Work to be completed
From first line to last, print the records exactly, but leave out the pictures.

Saved entries:
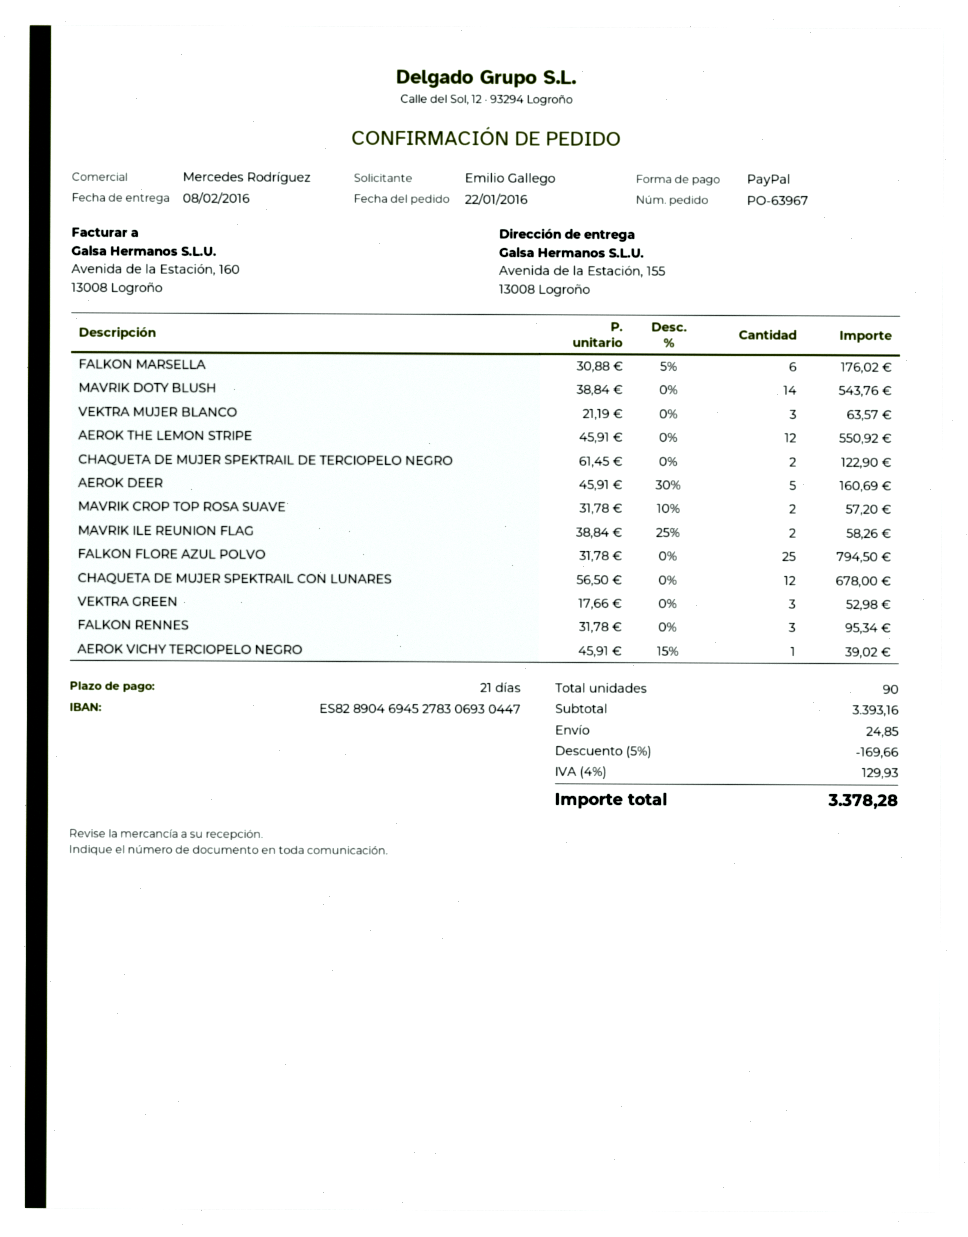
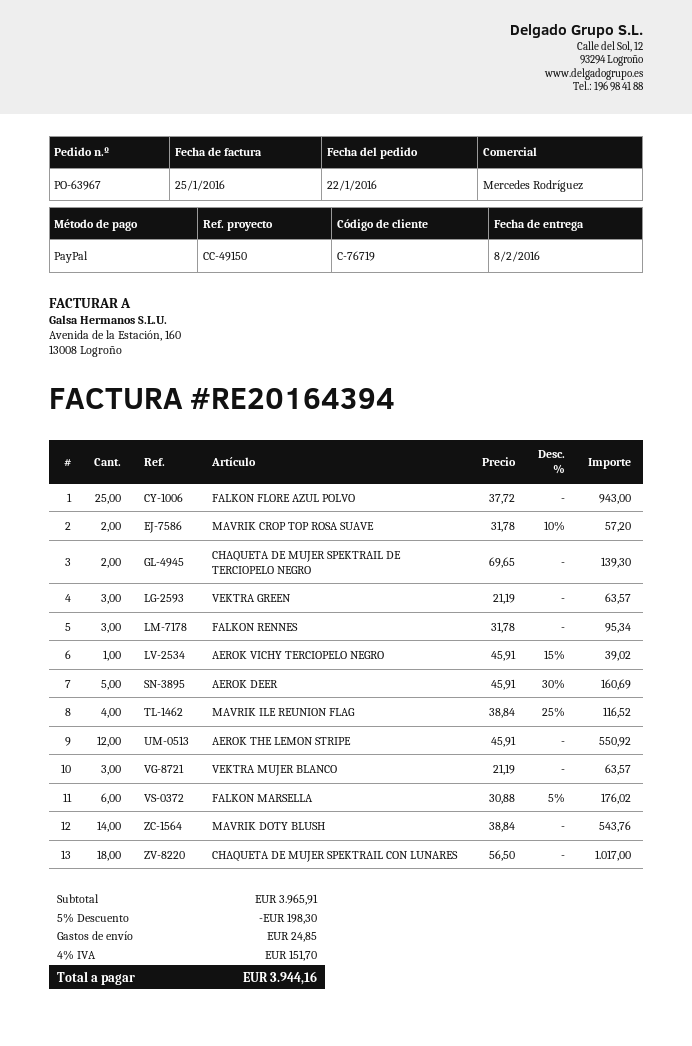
CHAQUETA DE MUJER SPEKTRAIL DE TERCIOPELO NEGRO: 2 x 61.45 = 122.90 -> 2 x 69.65 = 139.30
MAVRIK ILE REUNION FLAG: 2 x 38.84 - 25% = 58.26 -> 4 x 38.84 - 25% = 116.52
FALKON FLORE AZUL POLVO: 25 x 31.78 = 794.50 -> 25 x 37.72 = 943.00
CHAQUETA DE MUJER SPEKTRAIL CON LUNARES: 12 x 56.50 = 678.00 -> 18 x 56.50 = 1017.00
VEKTRA GREEN: 3 x 17.66 = 52.98 -> 3 x 21.19 = 63.57
subtotal: 3393.16 -> 3965.91
discount: 5% = 169.66 -> 5% = 198.30
tax: 4% = 129.93 -> 4% = 151.70
total: 3378.28 -> 3944.16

Exercise response
CHAQUETA DE MUJER SPEKTRAIL DE TERCIOPELO NEGRO: 2 x 61.45 = 122.90 -> 2 x 69.65 = 139.30
MAVRIK ILE REUNION FLAG: 2 x 38.84 - 25% = 58.26 -> 4 x 38.84 - 25% = 116.52
FALKON FLORE AZUL POLVO: 25 x 31.78 = 794.50 -> 25 x 37.72 = 943.00
CHAQUETA DE MUJER SPEKTRAIL CON LUNARES: 12 x 56.50 = 678.00 -> 18 x 56.50 = 1017.00
VEKTRA GREEN: 3 x 17.66 = 52.98 -> 3 x 21.19 = 63.57
subtotal: 3393.16 -> 3965.91
discount: 5% = 169.66 -> 5% = 198.30
tax: 4% = 129.93 -> 4% = 151.70
total: 3378.28 -> 3944.16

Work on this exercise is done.